++++ DATASET ENTRIES ++++
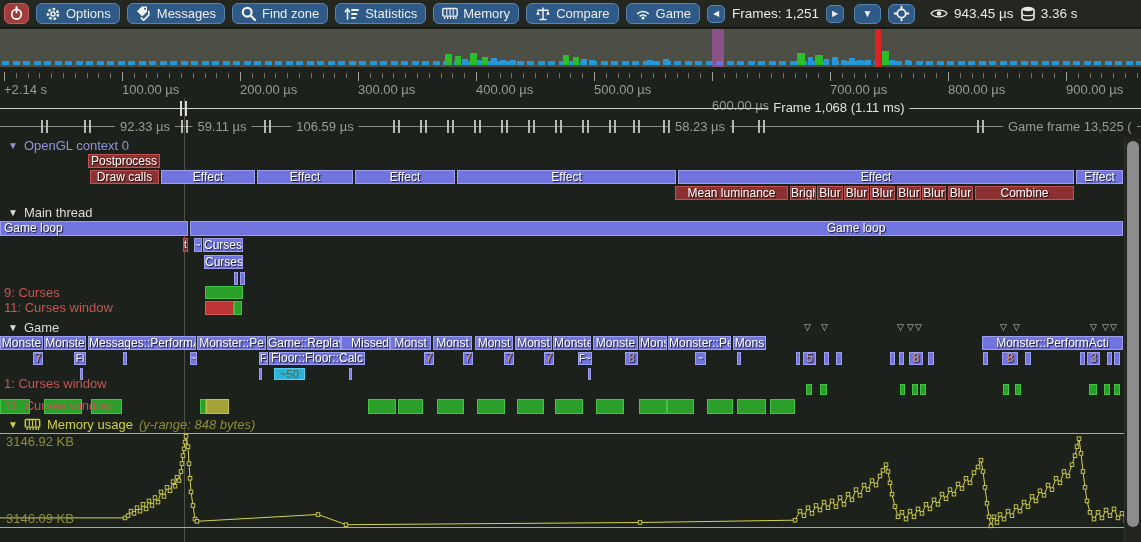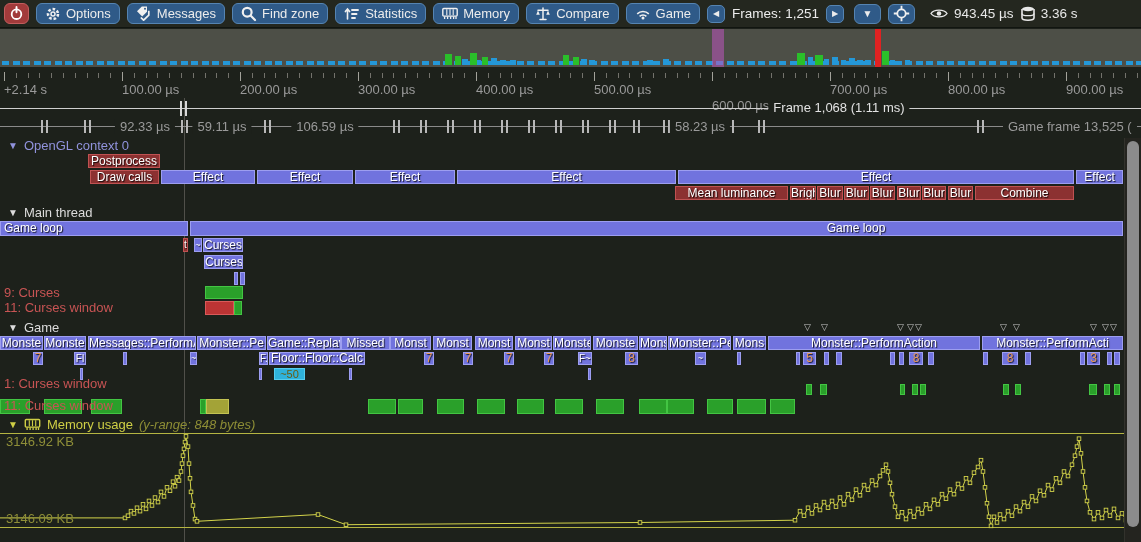"Missed" div.zone { text-align: none -> right }
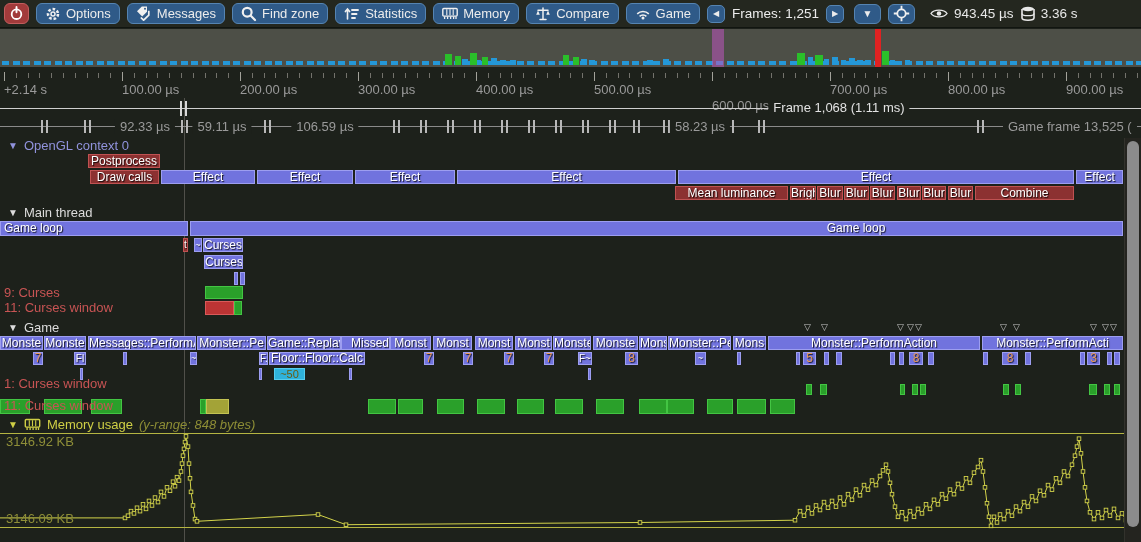"Monster::PerformAction" div.zone { html: <div>Monster::PerformAction</div> -> none }
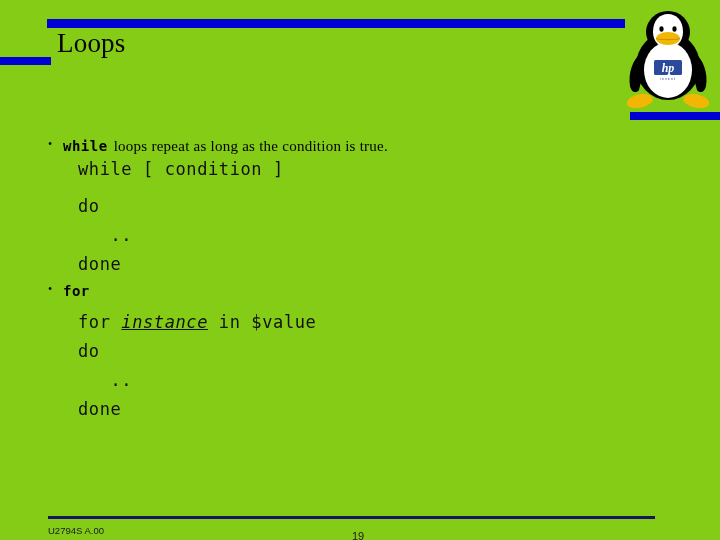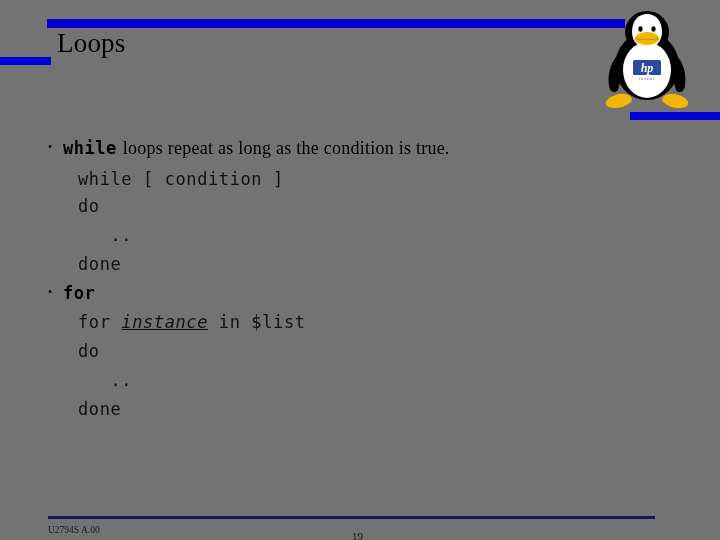"Loops" .slide { background: #737373 -> #84cc16 }
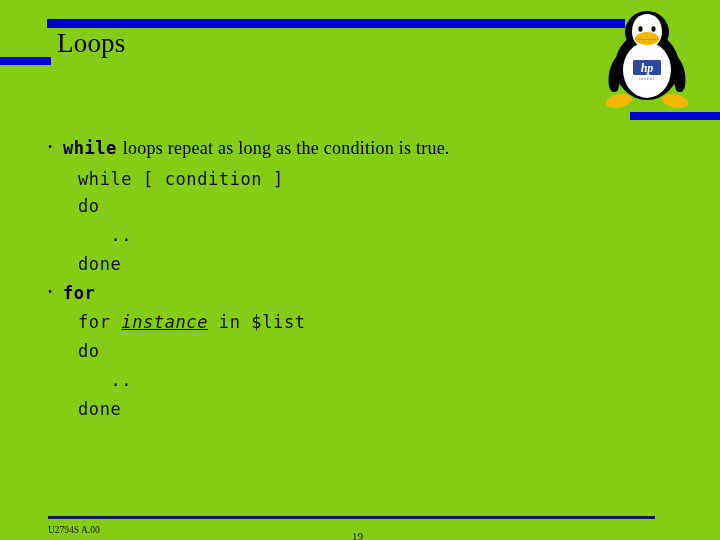"hp" .logo { left: 599px -> 620px }
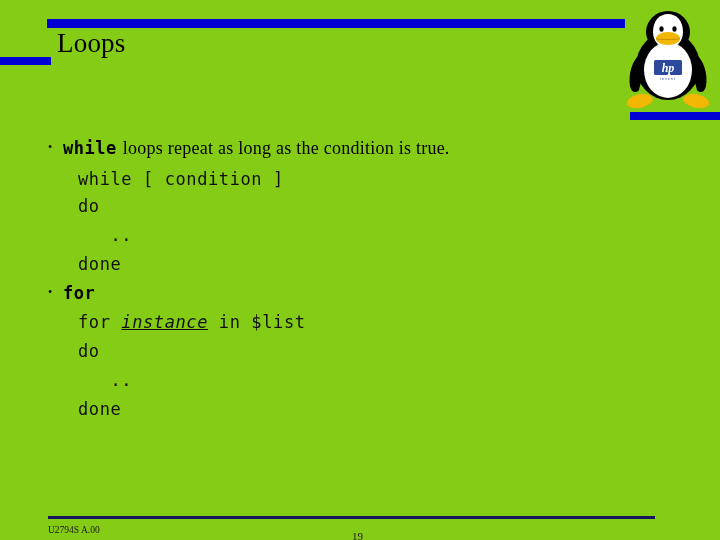"while" .kw { font-size: 17px -> 14px }
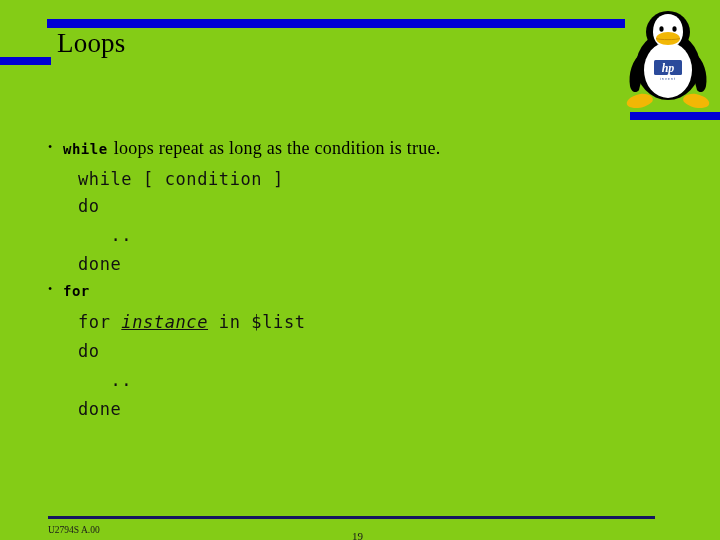"loops repeat as long as" .desc { font-size: 18px -> 15px }
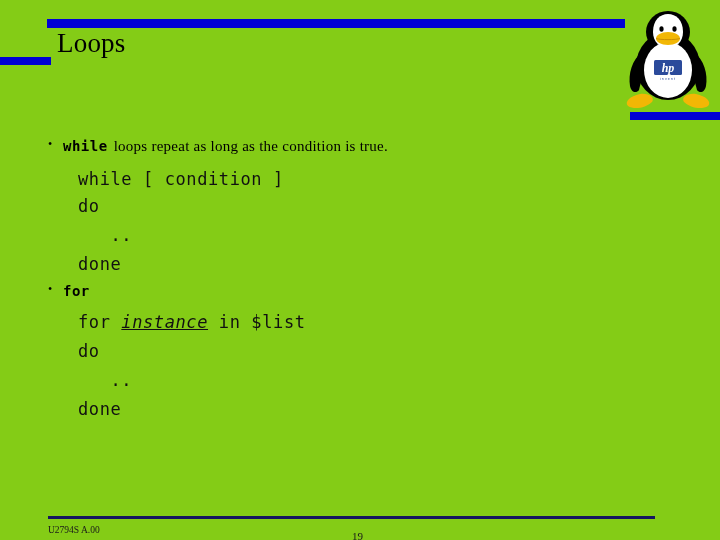"while [ condition ]" div.code-line { top: 169px -> 159px }
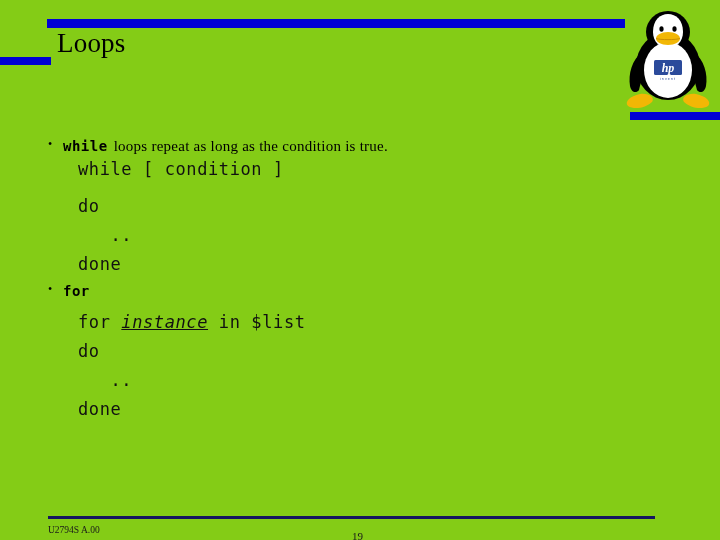"in $list" span { text: $list -> $value }
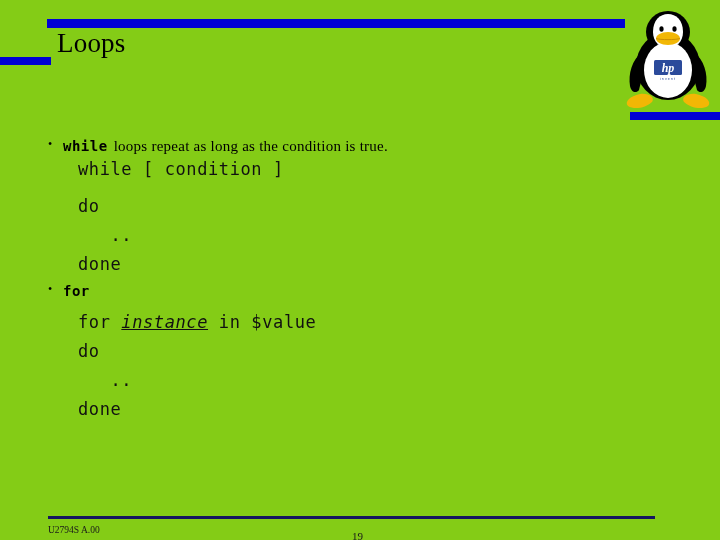"U2794S A.00" .footer-text { font-family: Liberation Serif, serif -> Liberation Sans, sans-serif }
++++
*PROBLEM STATEMENT:*
Once the pictures are set aside, copy the remaining text of every entry exactly.

*RESULT FOR THIS EXERCISE:*
"Missed" div.zone { text-align: none -> right }
"Monster::PerformAction" div.zone { html: <div>Monster::PerformAction</div> -> none }
"Loops" .slide { background: #737373 -> #84cc16 }
"hp" .logo { left: 599px -> 620px }
"while" .kw { font-size: 17px -> 14px }
"loops repeat as long as" .desc { font-size: 18px -> 15px }
"while [ condition ]" div.code-line { top: 169px -> 159px }
"in $list" span { text: $list -> $value }
"U2794S A.00" .footer-text { font-family: Liberation Serif, serif -> Liberation Sans, sans-serif }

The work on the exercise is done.